---------- RECORD SET

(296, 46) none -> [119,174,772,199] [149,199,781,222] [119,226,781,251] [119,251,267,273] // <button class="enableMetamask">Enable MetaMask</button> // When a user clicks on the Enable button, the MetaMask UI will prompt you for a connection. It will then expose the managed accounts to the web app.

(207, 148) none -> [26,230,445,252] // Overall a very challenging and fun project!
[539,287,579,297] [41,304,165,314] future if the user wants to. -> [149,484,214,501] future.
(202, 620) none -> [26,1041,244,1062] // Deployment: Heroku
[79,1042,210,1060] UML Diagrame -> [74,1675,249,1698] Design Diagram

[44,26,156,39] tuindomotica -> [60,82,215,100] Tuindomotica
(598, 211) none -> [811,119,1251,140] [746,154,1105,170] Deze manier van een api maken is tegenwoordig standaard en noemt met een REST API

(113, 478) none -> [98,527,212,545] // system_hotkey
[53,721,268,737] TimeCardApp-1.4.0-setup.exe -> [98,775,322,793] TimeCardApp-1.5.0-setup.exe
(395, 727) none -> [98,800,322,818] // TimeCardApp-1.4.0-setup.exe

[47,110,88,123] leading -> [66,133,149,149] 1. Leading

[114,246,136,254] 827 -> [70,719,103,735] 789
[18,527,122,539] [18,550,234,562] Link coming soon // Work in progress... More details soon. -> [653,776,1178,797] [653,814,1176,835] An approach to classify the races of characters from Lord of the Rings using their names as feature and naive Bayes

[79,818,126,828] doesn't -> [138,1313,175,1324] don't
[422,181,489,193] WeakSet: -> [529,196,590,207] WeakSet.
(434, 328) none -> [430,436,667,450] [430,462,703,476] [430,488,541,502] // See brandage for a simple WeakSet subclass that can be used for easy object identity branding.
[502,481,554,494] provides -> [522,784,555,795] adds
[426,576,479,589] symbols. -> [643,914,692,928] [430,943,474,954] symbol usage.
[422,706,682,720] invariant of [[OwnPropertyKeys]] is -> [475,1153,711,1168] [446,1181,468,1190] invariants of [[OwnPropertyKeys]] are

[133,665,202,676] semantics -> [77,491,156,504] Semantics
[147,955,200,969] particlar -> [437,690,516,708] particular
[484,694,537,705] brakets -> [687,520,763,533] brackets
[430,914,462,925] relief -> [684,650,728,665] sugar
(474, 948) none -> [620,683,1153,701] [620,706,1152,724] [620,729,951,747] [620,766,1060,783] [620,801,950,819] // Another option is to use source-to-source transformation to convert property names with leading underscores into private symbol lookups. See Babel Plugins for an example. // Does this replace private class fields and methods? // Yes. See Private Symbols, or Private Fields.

--------------------

◆ **INSTRUCTIONS FOR THE TASK**
Please output all of the entries without changing a single character.

◆ **TASK OUTPUT**
(296, 46) none -> [119,174,772,199] [149,199,781,222] [119,226,781,251] [119,251,267,273] // <button class="enableMetamask">Enable MetaMask</button> // When a user clicks on the Enable button, the MetaMask UI will prompt you for a connection. It will then expose the managed accounts to the web app.

(207, 148) none -> [26,230,445,252] // Overall a very challenging and fun project!
[539,287,579,297] [41,304,165,314] future if the user wants to. -> [149,484,214,501] future.
(202, 620) none -> [26,1041,244,1062] // Deployment: Heroku
[79,1042,210,1060] UML Diagrame -> [74,1675,249,1698] Design Diagram

[44,26,156,39] tuindomotica -> [60,82,215,100] Tuindomotica
(598, 211) none -> [811,119,1251,140] [746,154,1105,170] Deze manier van een api maken is tegenwoordig standaard en noemt met een REST API

(113, 478) none -> [98,527,212,545] // system_hotkey
[53,721,268,737] TimeCardApp-1.4.0-setup.exe -> [98,775,322,793] TimeCardApp-1.5.0-setup.exe
(395, 727) none -> [98,800,322,818] // TimeCardApp-1.4.0-setup.exe

[47,110,88,123] leading -> [66,133,149,149] 1. Leading

[114,246,136,254] 827 -> [70,719,103,735] 789
[18,527,122,539] [18,550,234,562] Link coming soon // Work in progress... More details soon. -> [653,776,1178,797] [653,814,1176,835] An approach to classify the races of characters from Lord of the Rings using their names as feature and naive Bayes

[79,818,126,828] doesn't -> [138,1313,175,1324] don't
[422,181,489,193] WeakSet: -> [529,196,590,207] WeakSet.
(434, 328) none -> [430,436,667,450] [430,462,703,476] [430,488,541,502] // See brandage for a simple WeakSet subclass that can be used for easy object identity branding.
[502,481,554,494] provides -> [522,784,555,795] adds
[426,576,479,589] symbols. -> [643,914,692,928] [430,943,474,954] symbol usage.
[422,706,682,720] invariant of [[OwnPropertyKeys]] is -> [475,1153,711,1168] [446,1181,468,1190] invariants of [[OwnPropertyKeys]] are

[133,665,202,676] semantics -> [77,491,156,504] Semantics
[147,955,200,969] particlar -> [437,690,516,708] particular
[484,694,537,705] brakets -> [687,520,763,533] brackets
[430,914,462,925] relief -> [684,650,728,665] sugar
(474, 948) none -> [620,683,1153,701] [620,706,1152,724] [620,729,951,747] [620,766,1060,783] [620,801,950,819] // Another option is to use source-to-source transformation to convert property names with leading underscores into private symbol lookups. See Babel Plugins for an example. // Does this replace private class fields and methods? // Yes. See Private Symbols, or Private Fields.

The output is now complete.